Логотип LiveLibbetaК основной версии

Рецензия на книгу

Триумфальная арка

Эрих Мария Ремарк

  • Аватар пользователя
    Аноним7 ноября 2012 г.

    В старых семейных альбомах хранятся фотографии моей сестры и родителей на фоне Триумфальной Арки в Париже. Сестра там чуть постарше меня сейчас, или даже моя ровесница, а родители - молодые, у отца почти нет седины а у мамы другая стрижка. Мой друг рассказывал, что липы, растущие вдоль Елисейских Полей, в период цветения прямо сочатся липким, тягучим нектаром, который того и гляди капнет на одежду.
    Поэтому, когда я впервые увидела все это своими глазами, то была поражена. Вместо по-европейски красивой, почти милой улочки передо мной раскинулся здоровенный проспект. И липы были выше, гораздо выше, чем я себе представляла. Триумфальная Арка же была просто огромна, и толпы скопившихся у ее подножия туристов напрочь отбивали желание подойти ближе - "большое видится на расстоянии", как говорил поэт. Был июль, пекло ужасно, асфальт раскалился и даже в саду Тюильри было нечем дышать.
    В общем, Париж оказался не тот. Не такой, как уже известные мне европейские города. Он был здоровенный, просто невероятно огромный. Никакого тебе уютненького...уюта, как в той же Праге, например.
    В другой раз я была в Париже зимой. Был дождь и пасмурно. Тогда я, наконец, попала в Латинский квартал и поднялась к Пантеону. Причем, путеводителей я не прочла, и про Париж знаю мало, так что я и не знала, что это, собственно он - величественная усыпальница кавалеров Ордена Почетного Легиона. Моросило, небо было серым. Быстро темнело. И вокруг было совершенно пусто, ни души, будто все разом исчезли из города.
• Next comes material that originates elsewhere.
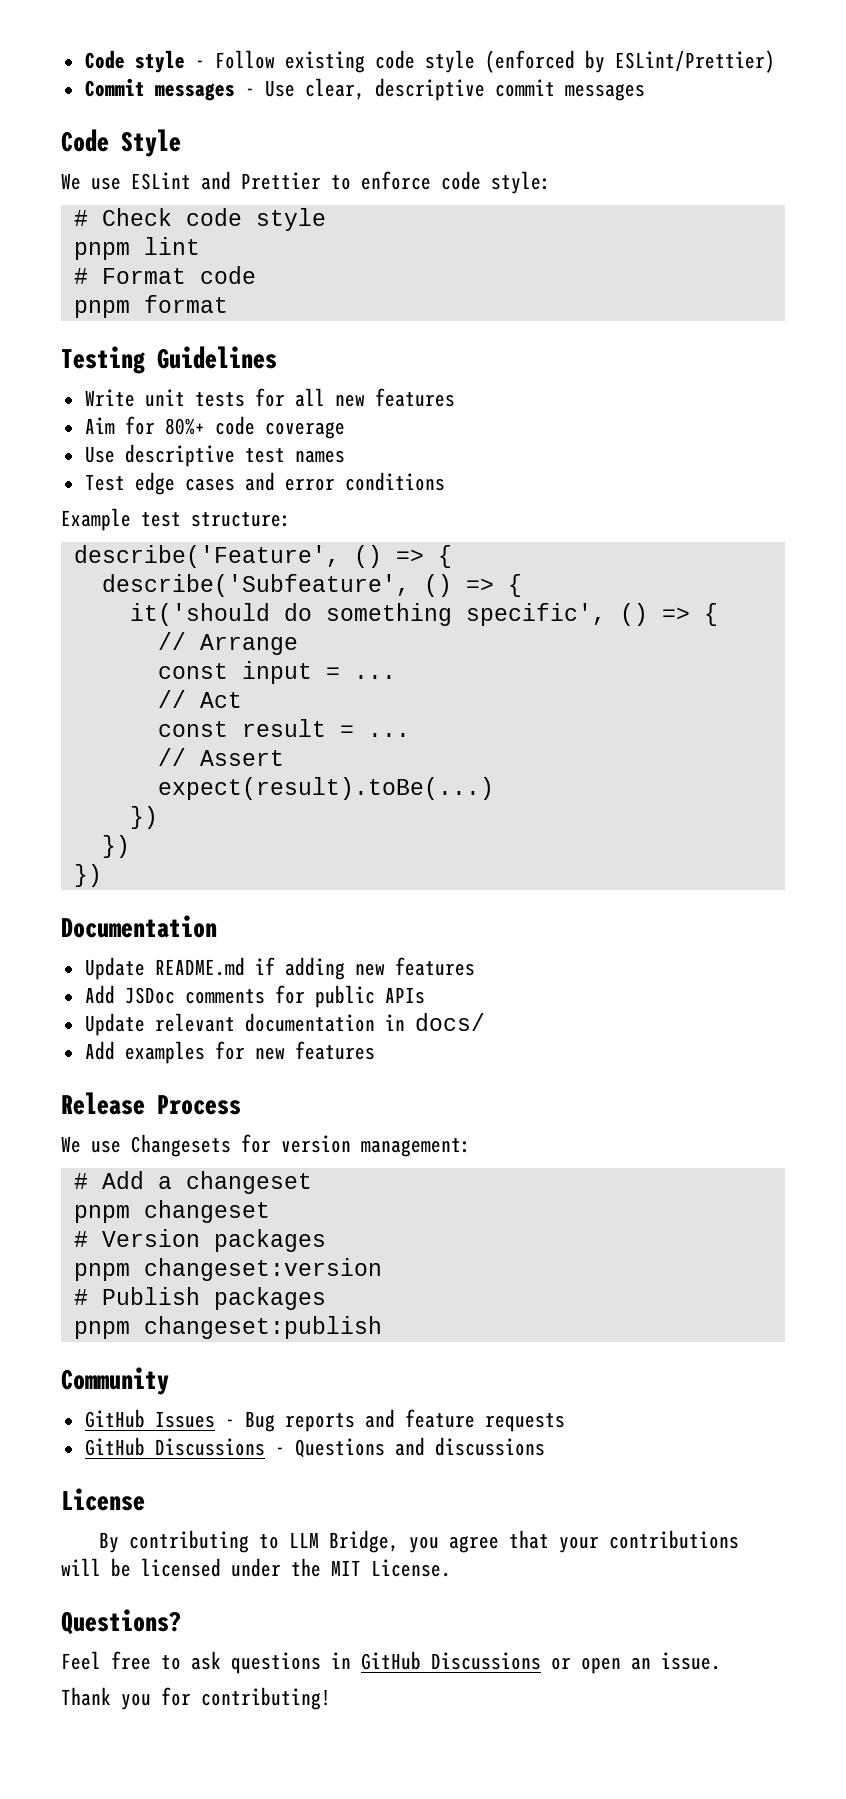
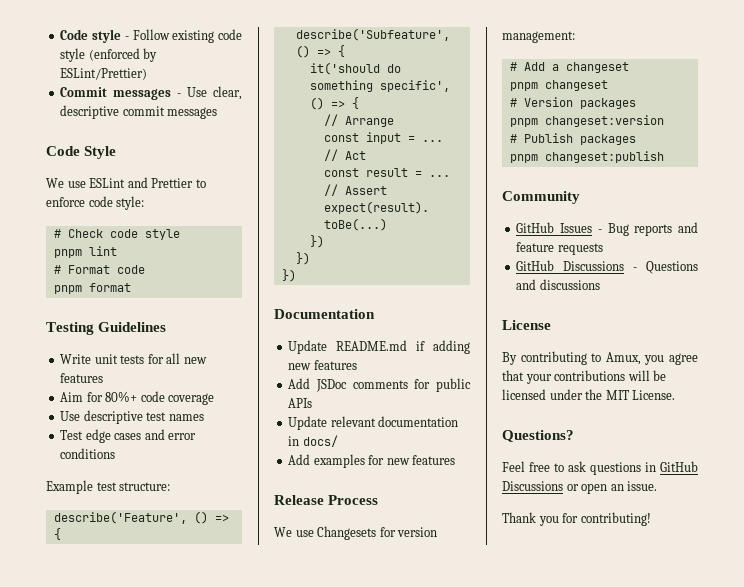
- By contributing to LLM Bridge, you agree that your contributions will be licensed under the MIT License.
+ By contributing to Amux, you agree that your contributions will be licensed under the MIT License.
И тогда мне стало страшно, даже жутко - показалось, что я осталась абсолютно и навсегда одна.
    Такой он, Париж. Палец в рот не клади - умеет быть разным. Обогреть, приютить, напоить кофе, вывести, куда нужно, замедлить время, подкинуть удачи, напугать чуть не до смерти... Но он, похоже, очень искренний: атмосфера там всегда чистая, без примесей.
    И у Ремарка она чистая. Отчаянье, и какой-то апатичный, почти тупой страх с характерным отрицанием "у нас такое невозможно". Париж, живущей иллюзией, через которую уже начитает проступать контур пугающей реальности, и эта перемена наполняет бордели публикой, пытающейся забыть.
    А в серых углах, куда редко забредают люди, проживающие в Париже по законному праву, ютятся нелегальные эмигранты, беженцы без официального статуса. Люди разных кругов, вероисповедания, национальности, бегущие от фашизма: евреи, немцы, испанцы... У Парижа для каждого найдется кусок хлеба, тусклая лампочка и кровать. Только надолго ли?
    Доктор Равик сделался философом не от избытка свободного времени и неспособности конструктивно приложить свои интеллект. Он и не подозревает, что философ, поскольку для него философия - единственный способ выжить, это стиль и способ существования. Меняющий имена, скрывающийся, он только на последней странице раскрывает свое настоящее имя. Равик не грустит и не рисуется, он просто устал.
    А потом влюбился. И, в общем-то, все довольно банально, потому что Жоан спасается от тоски по-своему. Этот роман - последний танец для обоих, последний танец для целого мира, потому что вскоре он будет полностью уничтожен.
    А любовь - это маленькая свечка, способная разве что на мгновение разогнать полумрак. С другой стороны, разве мгновение - это мало? Но сумерки густеют, и тьма уже поглотила величественную Триумфальную Арку.